So the Fed has indeed rewritten close to three decades of precedent and set overnight lending rates 0.75 percentage point higher . . . the biggest tightening move since 1994. Wall Street isn’t really cheering, but there isn’t a lot of urge left to keep selling, either.
At this stage, we all recognize that inflation is eating the world alive. The Fed has wrestled prices into submission in the past using these tools. History demonstrates that victory is possible.
But history also demonstrates that the process is painful. Back in 1994, as we’ve discussed, stocks went nowhere for the entire year as investors digested the way the rate environment was evolving and opted to stick to the sidelines until the cycle swung back in their favor.
Interest rates are a drag. They make it harder for corporations to borrow money for growth or simply to float their operations through a slow season. And because higher rates make it harder for consumers to spend beyond their current income, retail activity and mortgage underwriting slows down as well.
Consumers and corporations alike are already reeling from two years of watching every dollar buy less day by day. We’re already feeling that drag . . . the drag of an economy running too hot for comfort.
The hope is that artificially raising interest rates to create a second source of drag will cool the economy down enough to kill heat-based inflation once again. After that point, the Fed can ease up and everyone can feel the relief.

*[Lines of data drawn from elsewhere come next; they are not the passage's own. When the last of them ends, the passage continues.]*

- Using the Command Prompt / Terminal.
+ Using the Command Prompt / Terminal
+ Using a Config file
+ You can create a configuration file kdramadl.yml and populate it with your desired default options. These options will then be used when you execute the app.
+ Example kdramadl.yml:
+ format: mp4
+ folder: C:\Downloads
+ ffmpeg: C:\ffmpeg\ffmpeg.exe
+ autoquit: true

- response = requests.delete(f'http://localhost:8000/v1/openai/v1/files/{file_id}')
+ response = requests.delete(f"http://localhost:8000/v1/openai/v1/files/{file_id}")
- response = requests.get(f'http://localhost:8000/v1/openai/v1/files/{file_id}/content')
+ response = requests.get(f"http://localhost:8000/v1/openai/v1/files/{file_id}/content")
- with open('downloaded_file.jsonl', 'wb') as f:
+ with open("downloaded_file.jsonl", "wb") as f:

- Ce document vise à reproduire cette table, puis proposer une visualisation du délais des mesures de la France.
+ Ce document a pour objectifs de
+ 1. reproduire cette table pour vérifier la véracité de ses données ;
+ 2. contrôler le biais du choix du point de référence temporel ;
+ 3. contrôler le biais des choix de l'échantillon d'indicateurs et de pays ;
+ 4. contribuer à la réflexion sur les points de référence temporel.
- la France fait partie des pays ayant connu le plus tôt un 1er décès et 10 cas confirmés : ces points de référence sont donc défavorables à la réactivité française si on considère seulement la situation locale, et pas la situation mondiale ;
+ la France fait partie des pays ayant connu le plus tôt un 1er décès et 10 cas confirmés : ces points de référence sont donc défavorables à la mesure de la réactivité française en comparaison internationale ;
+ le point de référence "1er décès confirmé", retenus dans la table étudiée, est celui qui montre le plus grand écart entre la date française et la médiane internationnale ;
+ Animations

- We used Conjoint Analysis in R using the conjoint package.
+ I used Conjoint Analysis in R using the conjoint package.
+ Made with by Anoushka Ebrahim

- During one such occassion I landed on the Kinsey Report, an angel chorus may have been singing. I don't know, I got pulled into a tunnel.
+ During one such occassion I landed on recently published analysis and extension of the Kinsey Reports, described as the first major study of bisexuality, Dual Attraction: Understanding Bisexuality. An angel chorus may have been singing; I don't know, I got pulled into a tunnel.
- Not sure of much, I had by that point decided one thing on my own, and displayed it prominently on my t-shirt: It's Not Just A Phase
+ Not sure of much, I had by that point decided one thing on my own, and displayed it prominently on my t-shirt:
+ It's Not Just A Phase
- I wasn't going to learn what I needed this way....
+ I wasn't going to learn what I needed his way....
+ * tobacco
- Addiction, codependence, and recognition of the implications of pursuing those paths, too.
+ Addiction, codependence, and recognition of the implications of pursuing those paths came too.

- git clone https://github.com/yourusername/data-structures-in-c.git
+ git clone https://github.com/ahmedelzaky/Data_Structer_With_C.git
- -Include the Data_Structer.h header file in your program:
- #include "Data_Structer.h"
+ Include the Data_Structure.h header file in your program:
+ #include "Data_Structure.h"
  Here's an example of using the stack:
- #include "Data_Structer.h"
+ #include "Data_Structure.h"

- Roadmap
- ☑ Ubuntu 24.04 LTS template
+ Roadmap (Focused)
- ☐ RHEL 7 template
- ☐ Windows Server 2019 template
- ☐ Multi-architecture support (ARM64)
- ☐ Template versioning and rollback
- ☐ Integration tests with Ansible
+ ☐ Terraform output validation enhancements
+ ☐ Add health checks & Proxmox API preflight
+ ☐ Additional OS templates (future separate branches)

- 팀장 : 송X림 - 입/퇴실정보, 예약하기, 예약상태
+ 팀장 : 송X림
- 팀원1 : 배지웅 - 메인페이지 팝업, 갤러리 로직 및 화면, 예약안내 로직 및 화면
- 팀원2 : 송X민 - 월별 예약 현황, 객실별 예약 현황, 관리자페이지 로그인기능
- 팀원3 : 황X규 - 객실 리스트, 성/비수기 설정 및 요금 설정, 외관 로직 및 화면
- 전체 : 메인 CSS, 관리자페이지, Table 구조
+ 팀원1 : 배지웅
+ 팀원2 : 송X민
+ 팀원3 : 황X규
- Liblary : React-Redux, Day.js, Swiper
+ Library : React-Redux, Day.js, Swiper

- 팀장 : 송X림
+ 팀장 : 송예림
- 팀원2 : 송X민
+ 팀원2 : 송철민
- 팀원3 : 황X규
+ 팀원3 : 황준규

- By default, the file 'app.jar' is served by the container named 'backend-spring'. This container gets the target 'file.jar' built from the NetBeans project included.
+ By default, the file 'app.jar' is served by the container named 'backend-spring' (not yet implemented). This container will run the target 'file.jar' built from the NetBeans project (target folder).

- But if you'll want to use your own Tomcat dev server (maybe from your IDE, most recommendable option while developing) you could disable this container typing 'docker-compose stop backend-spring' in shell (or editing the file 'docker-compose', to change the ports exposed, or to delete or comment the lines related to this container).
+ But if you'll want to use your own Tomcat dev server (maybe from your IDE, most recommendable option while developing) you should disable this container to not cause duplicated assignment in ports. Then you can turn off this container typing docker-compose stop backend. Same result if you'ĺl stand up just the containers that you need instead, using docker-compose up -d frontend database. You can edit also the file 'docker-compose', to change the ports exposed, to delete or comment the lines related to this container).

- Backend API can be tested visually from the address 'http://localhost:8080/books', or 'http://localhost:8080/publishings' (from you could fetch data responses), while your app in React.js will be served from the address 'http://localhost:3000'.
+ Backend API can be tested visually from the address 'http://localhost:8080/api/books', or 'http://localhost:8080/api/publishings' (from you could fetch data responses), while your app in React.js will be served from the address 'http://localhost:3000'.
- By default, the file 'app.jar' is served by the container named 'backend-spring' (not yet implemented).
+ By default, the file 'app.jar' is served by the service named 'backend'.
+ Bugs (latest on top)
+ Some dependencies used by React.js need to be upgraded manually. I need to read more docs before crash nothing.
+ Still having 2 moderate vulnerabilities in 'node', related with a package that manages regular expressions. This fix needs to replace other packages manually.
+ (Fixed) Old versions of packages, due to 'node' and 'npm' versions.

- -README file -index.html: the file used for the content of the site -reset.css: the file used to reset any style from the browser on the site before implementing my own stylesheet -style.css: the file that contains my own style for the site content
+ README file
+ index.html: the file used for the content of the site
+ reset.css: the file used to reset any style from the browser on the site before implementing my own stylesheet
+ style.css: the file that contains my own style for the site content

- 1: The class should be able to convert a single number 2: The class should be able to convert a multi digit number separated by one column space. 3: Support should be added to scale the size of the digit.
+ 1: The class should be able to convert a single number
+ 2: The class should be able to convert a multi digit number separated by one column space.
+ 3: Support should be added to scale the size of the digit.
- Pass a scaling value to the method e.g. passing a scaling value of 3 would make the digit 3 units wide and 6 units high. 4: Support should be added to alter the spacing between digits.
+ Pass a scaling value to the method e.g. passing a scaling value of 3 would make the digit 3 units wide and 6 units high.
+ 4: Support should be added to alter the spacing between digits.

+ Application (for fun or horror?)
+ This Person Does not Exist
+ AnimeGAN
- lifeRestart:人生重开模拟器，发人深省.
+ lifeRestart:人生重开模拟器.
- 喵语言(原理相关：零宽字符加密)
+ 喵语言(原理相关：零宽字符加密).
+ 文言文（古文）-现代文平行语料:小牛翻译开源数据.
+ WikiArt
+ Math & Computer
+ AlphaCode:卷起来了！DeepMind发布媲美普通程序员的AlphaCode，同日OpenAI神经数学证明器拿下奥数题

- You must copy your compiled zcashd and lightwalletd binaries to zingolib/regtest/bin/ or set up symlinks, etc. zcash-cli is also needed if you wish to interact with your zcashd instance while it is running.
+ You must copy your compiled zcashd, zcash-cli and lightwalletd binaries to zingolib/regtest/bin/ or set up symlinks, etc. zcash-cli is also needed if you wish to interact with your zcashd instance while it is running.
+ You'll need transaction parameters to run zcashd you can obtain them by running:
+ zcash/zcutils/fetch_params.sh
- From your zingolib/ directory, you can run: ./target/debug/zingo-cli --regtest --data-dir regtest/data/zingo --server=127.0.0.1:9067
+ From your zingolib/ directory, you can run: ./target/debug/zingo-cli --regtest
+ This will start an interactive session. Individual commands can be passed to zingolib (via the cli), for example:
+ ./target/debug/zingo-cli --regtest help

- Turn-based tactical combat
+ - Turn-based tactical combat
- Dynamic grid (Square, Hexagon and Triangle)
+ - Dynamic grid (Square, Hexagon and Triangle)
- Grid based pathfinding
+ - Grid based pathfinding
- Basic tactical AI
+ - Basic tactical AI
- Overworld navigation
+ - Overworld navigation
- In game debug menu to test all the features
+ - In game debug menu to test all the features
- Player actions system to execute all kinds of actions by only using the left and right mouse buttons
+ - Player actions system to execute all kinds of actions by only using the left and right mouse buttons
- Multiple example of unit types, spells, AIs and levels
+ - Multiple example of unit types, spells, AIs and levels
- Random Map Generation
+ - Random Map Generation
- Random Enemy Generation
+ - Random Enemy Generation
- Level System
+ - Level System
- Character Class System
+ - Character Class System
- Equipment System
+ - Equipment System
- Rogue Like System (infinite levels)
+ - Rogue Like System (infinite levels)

We just have to reach that point first. Inflation needs to recede to levels we can tolerate . . . and then the Fed will relax.
No Recession
In the meantime, adding the Fed’s drag to inflationary drag doubles the pressure on the economy. We’ll see growth slow down as every transaction starts costing even more.
The only question is whether that slowdown is going to be severe enough to send economic growth into reverse. The Fed currently says no.
By the end of this year, the economy should be 1.7% bigger . . . not great, but that’s in real terms, after inflation. We’ve all lived through long cycles of no inflation and 1.7% headline growth, so this might not feel great, but it’s definitely something Wall Street can work with.
The growth target is a step down from what the Fed saw in March, but then again, inflation is also tracking a step higher.
Three months ago, the Fed thought they could wrestle prices back onto a 4.3% annualized trend . . . again, not great, but it cuts the current inflation rate in half. Now they’re thinking we’ll have to stomach about 5.2% higher prices by the end of this year, which cuts about a percentage point off real growth.
That changing dynamic forces the Fed to get more serious. Back in March, they were thinking they’d have to raise overnight interest rates to 1.9% . . . now they’re committed to taking the short end of the curve all the way to 3.4% by the end of this year and roughly another half point up next year before relaxing.
At that point, inflation will be back below 3% if everything goes well. Will it hurt? The Fed currently thinks unemployment might revert to 4% in this cycle.
That’s higher than it is today, but it’s also where we all were in late 2017 and early 2018. It felt pretty good back then. Anything more serious will probably get the Fed to rethink.
But for now, the big numbers are still pointing to a relatively soft landing. After all, as the Fed notes, a lot of the inflationary pain right now isn’t even a factor they can control.
The Ukraine situation is putting upward pressure on the cost of food, fuel and fertilizer. COVID is disrupting supply chains in China. These are inflationary factors because major sources of supply of key materials are offline . . . but they won’t last forever. When they ease, the Fed can relax a little.
For now, their baseline scenario is not apocalyptic at all. The market evidently agrees.